=== PROBLEM ===
The job is to output exactly the lines that run from the start of the entries through the line containing "montañoso: El Sistema", pictures omitted.

=== GIVEN DATA ===
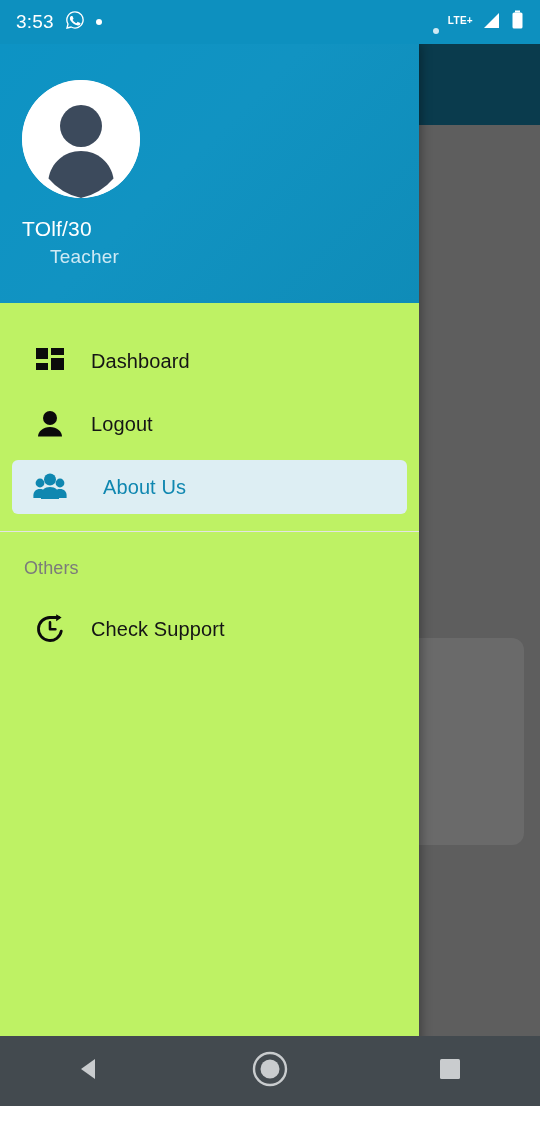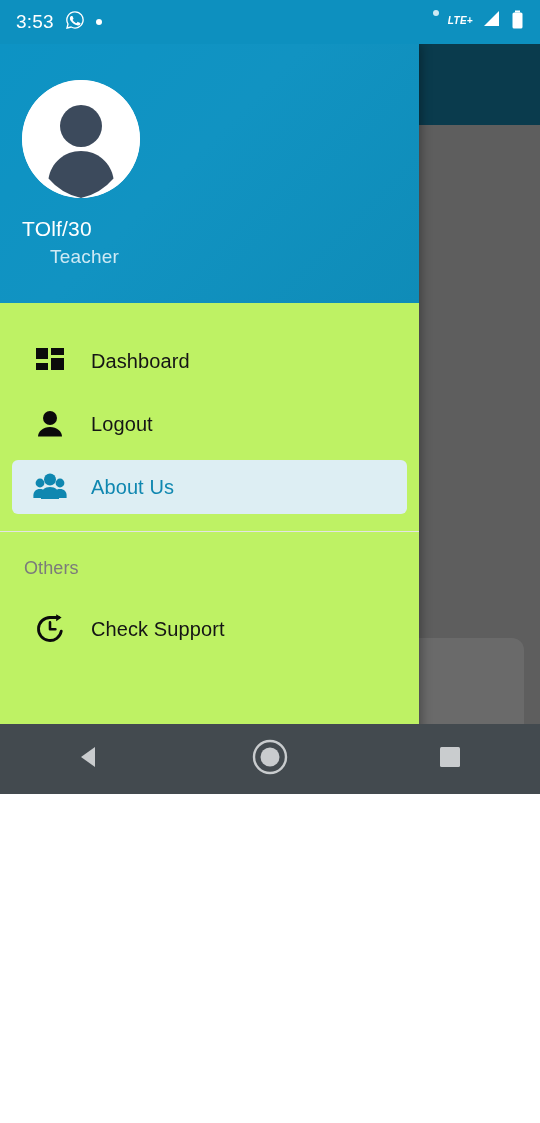"3:53" .phone { height: 794px -> 1106px }
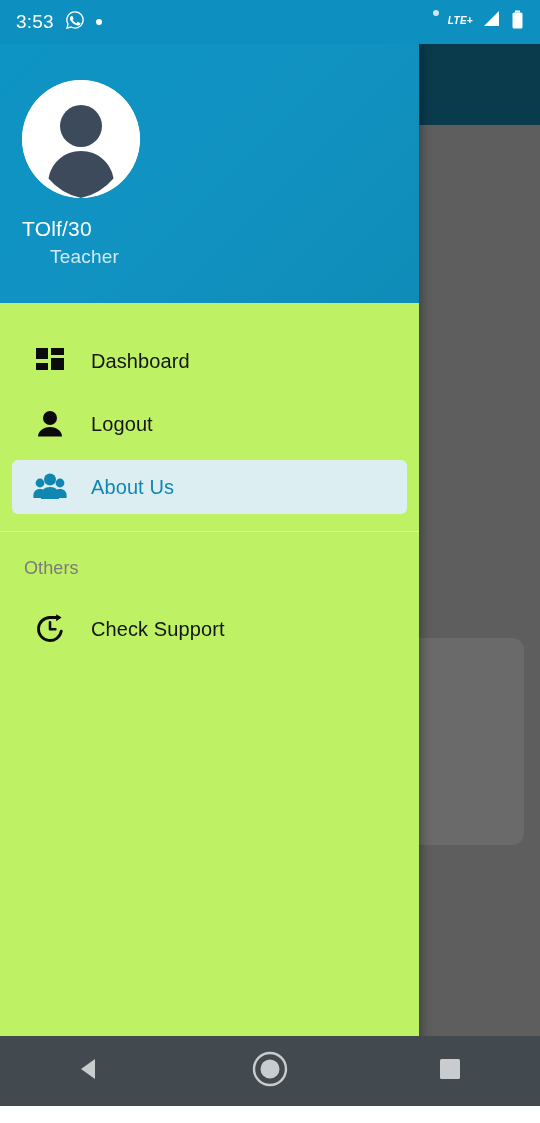"LTE+" .status-right { align-items: flex-start -> flex-end; font-style: italic -> none }
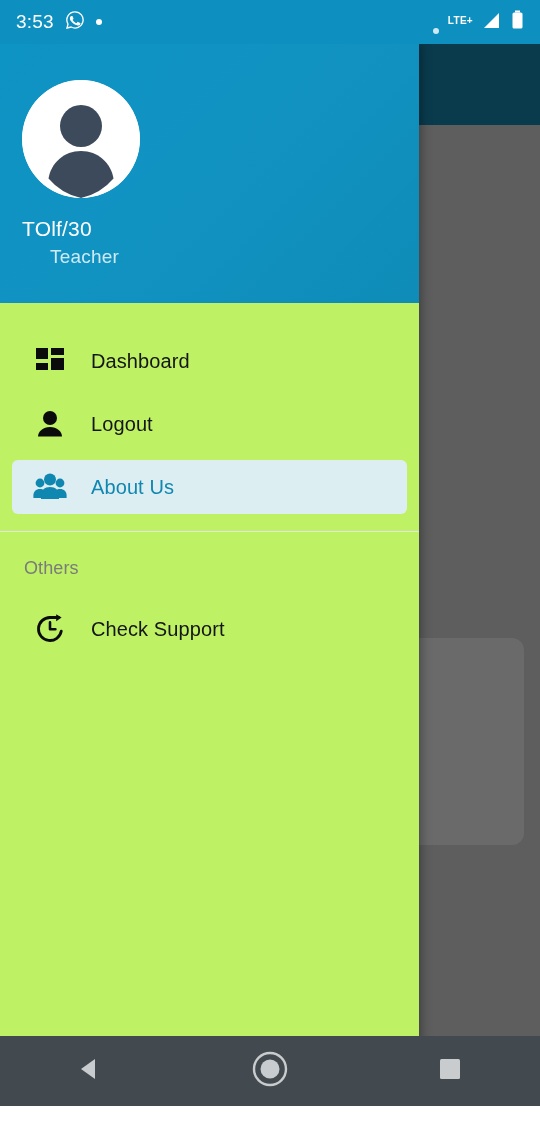"About Us" .menu-item.active { gap: none -> 12px }
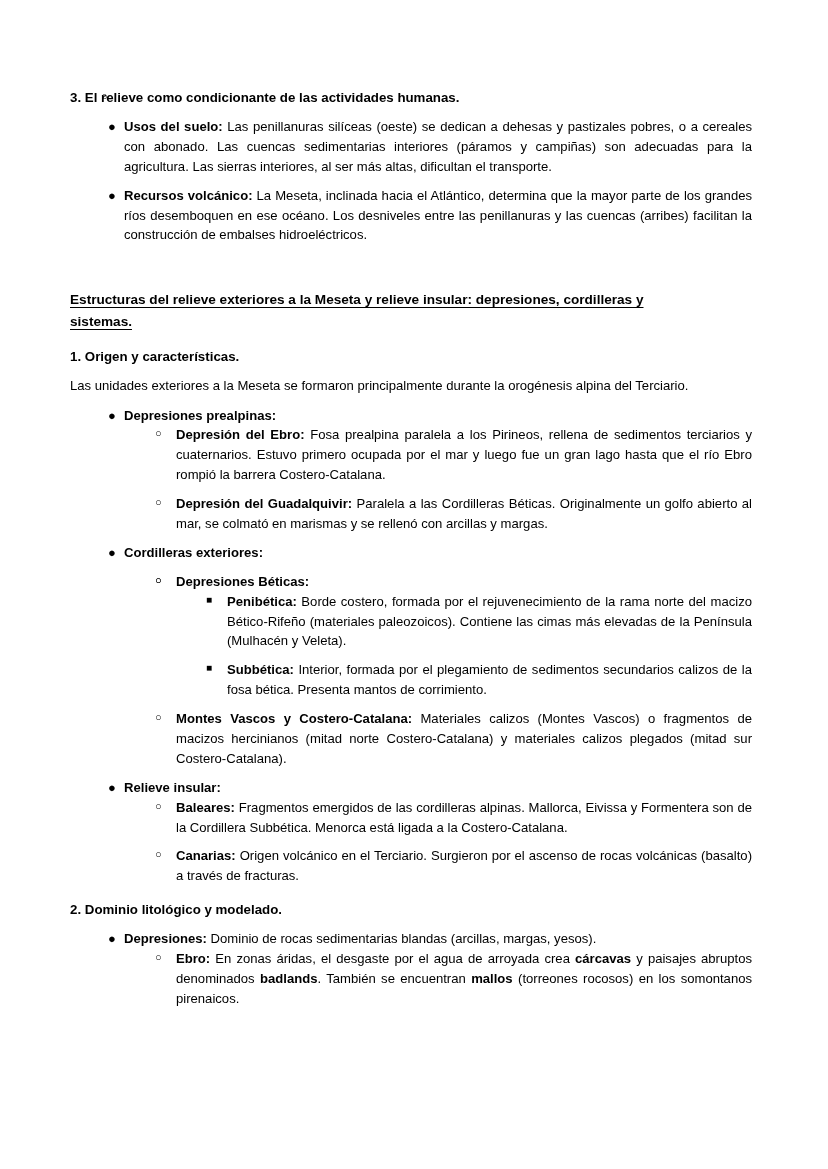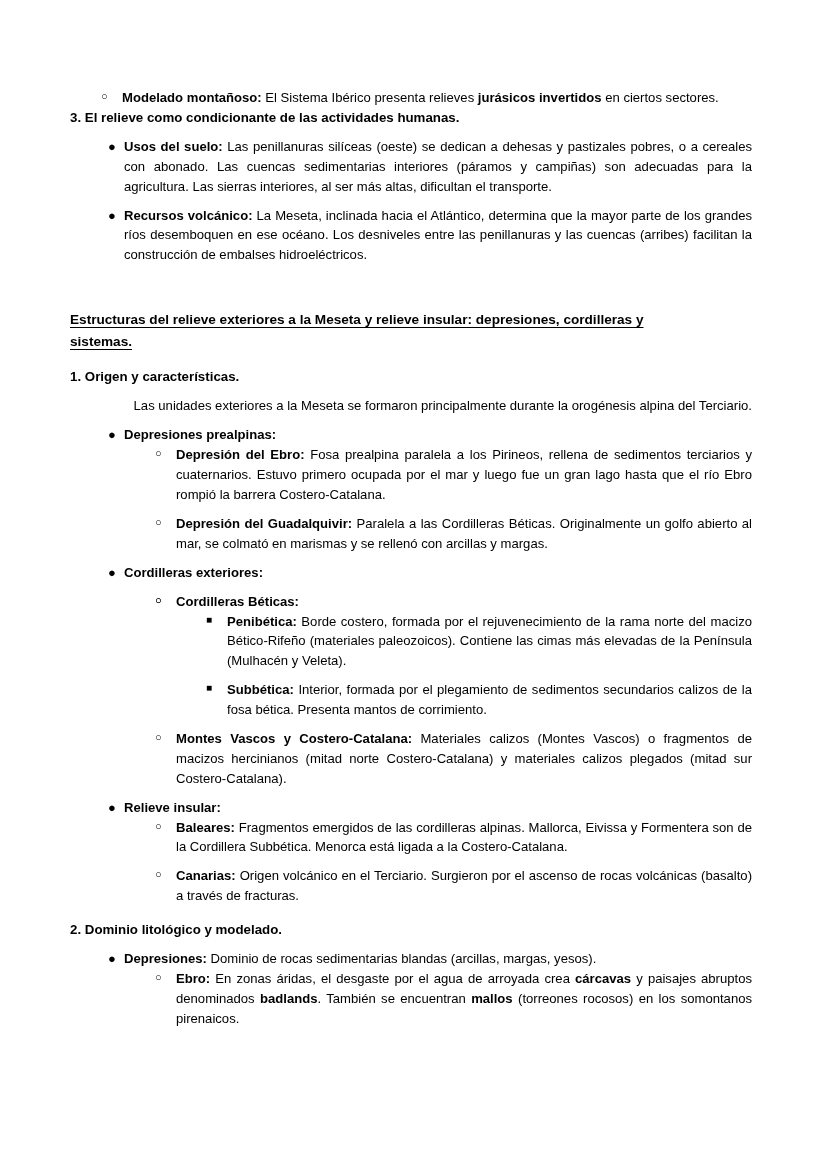"Modelado montañoso: El Sistema Ibérico" span { html: <span><span>Modelado montañoso:</span><span> El Sistema Ibérico presenta relieves </span><span>jurásicos invertidos</span><span> en ciertos sectores.</span></span> -> none }
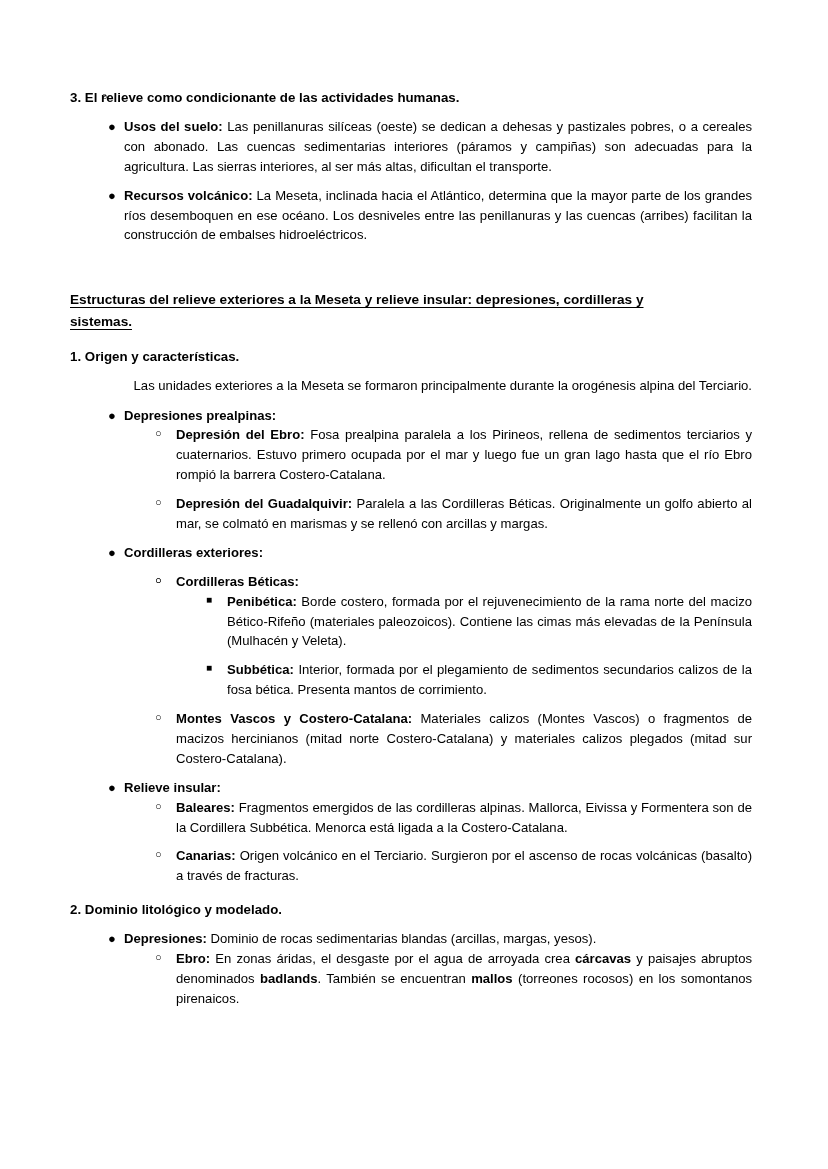"Las unidades exteriores a la" .plain-paragraph { text-align: right -> left }
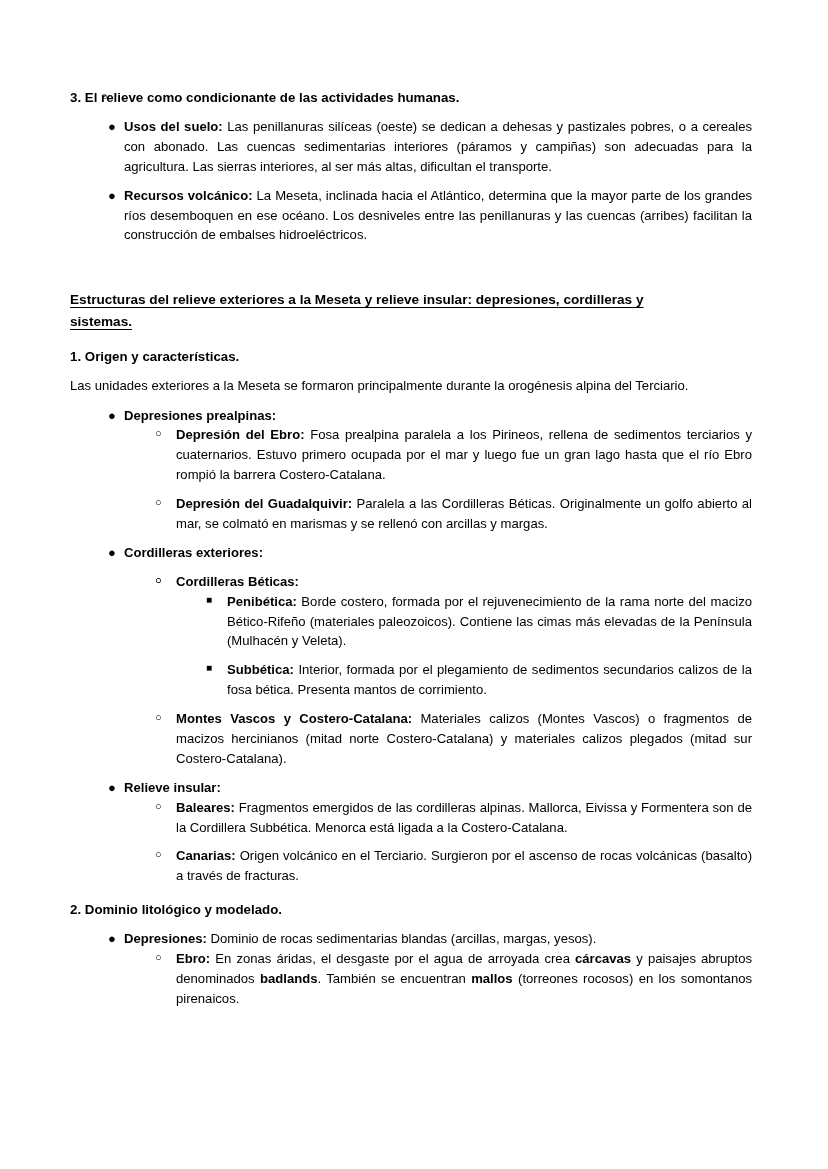"Cordilleras Béticas:" span.lead { text: Cordilleras -> Depresiones }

=== YOUR SOLUTION ===
"3:53" .phone { height: 794px -> 1106px }
"LTE+" .status-right { align-items: flex-start -> flex-end; font-style: italic -> none }
"About Us" .menu-item.active { gap: none -> 12px }
"Modelado montañoso: El Sistema Ibérico" span { html: <span><span>Modelado montañoso:</span><span> El Sistema Ibérico presenta relieves </span><span>jurásicos invertidos</span><span> en ciertos sectores.</span></span> -> none }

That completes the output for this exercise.